Wrap Text
Second Quarter 2015 Production Report
Lonmin Plc (Incorporated in England and Wales)
(Registered in the Republic of South Africa under registration number 1969/000015/10)
JSE code: LON
Issuer Code: LOLMI & ISIN : GB0031192486 ("Lonmin")
REGULATORY RELEASE
11 May 2015
Second Quarter 2015 Production Report
Lonmin Plc (“Lonmin” or “the Company”), the world’s third largest Platinum producer, today announces its
production results for the three months to 31 March 2015 (unaudited).
Overview
We are pleased to report that the Company has been fatality free for eighteen months. Zero harm is indeed
achievable and we remain vigilant. However, the rolling 12 month average Lost Time Injury Frequency Rate (LTIFR)

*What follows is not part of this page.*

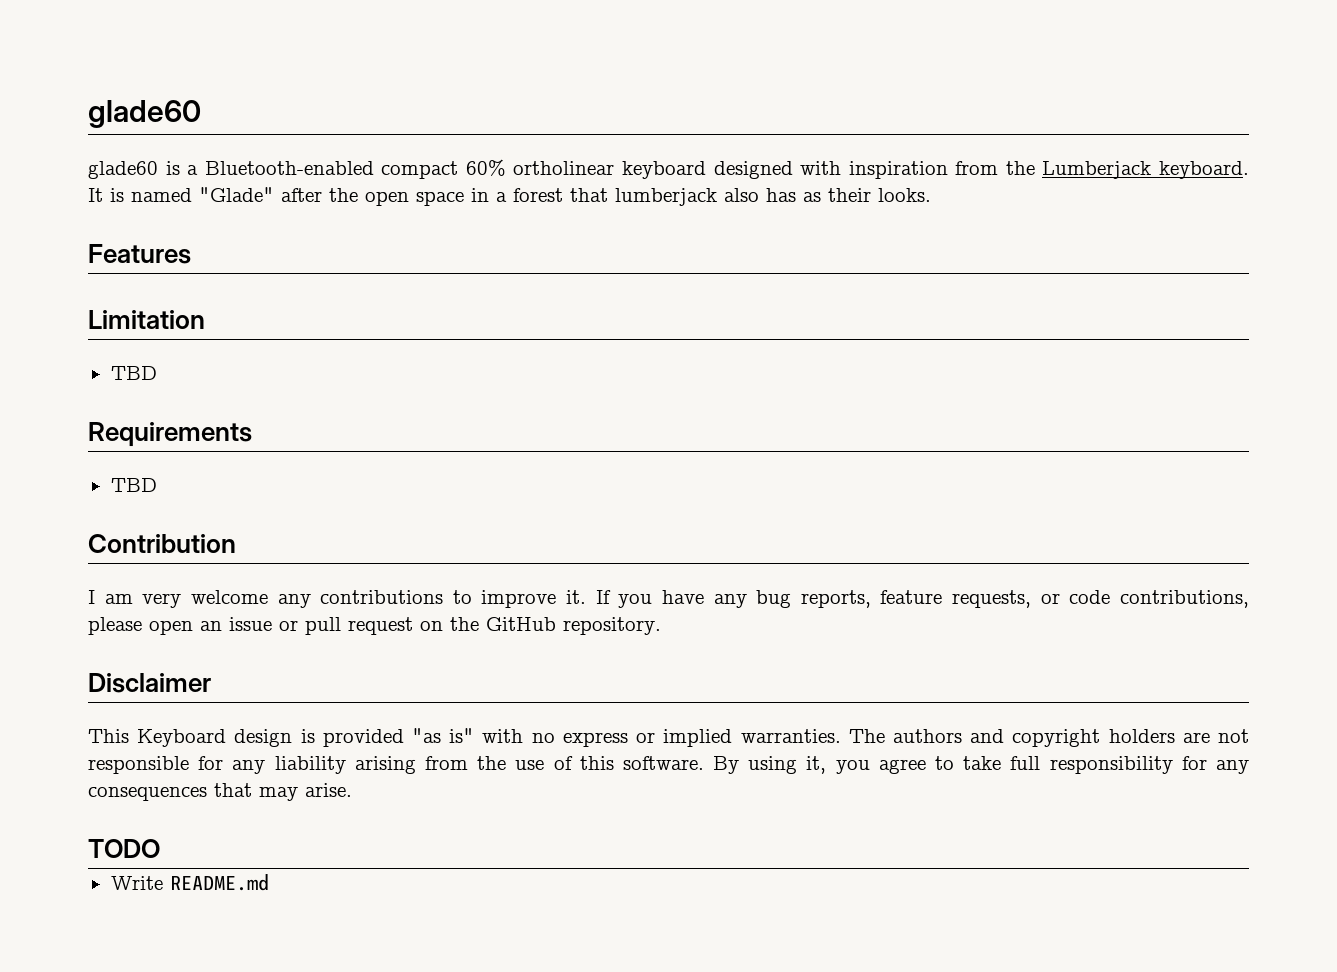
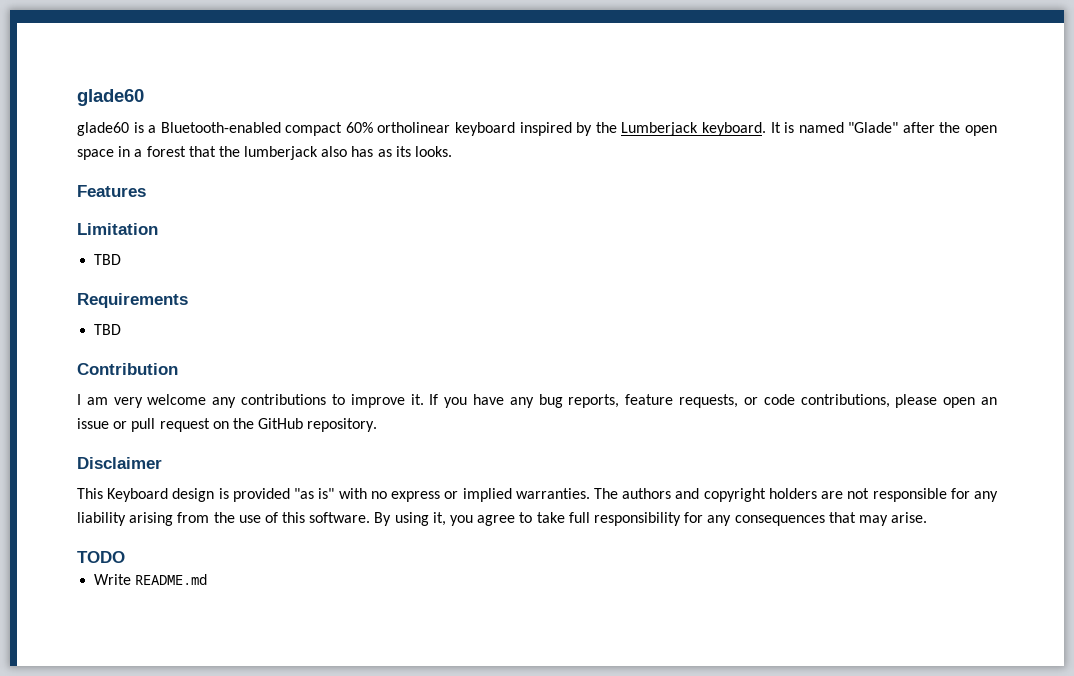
- glade60 is a Bluetooth-enabled compact 60% ortholinear keyboard designed with inspiration from the Lumberjack keyboard.
+ glade60 is a Bluetooth-enabled compact 60% ortholinear keyboard inspired by the Lumberjack keyboard.
- It is named "Glade" after the open space in a forest that lumberjack also has as their looks.
+ It is named "Glade" after the open space in a forest that the lumberjack also has as its looks.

for the 12 months to 31 March 2015 increased to 4.51 incidents per million man hours compared to 3.23 at 31
March 2014. To curb the increase in lost time injuries and high potential incidents an updated and focussed Safety
Improvement Plan has been developed.
Lonmin has successfully maintained the strong operational momentum built up since the strike. A total of 2.8
million tonnes was mined in the quarter, 2.2 million tonnes higher than the prior year period which was impacted
by strike action but broadly in-line with Q2 2013. Notably, saleable Platinum metal-in-concentrate was the highest
Q2 production since 2007 with output of 181,814 Platinum ounces. This was 146,388 platinum ounces higher than
the prior year period which was impacted by the strike and 0.7% higher than Q2 2013.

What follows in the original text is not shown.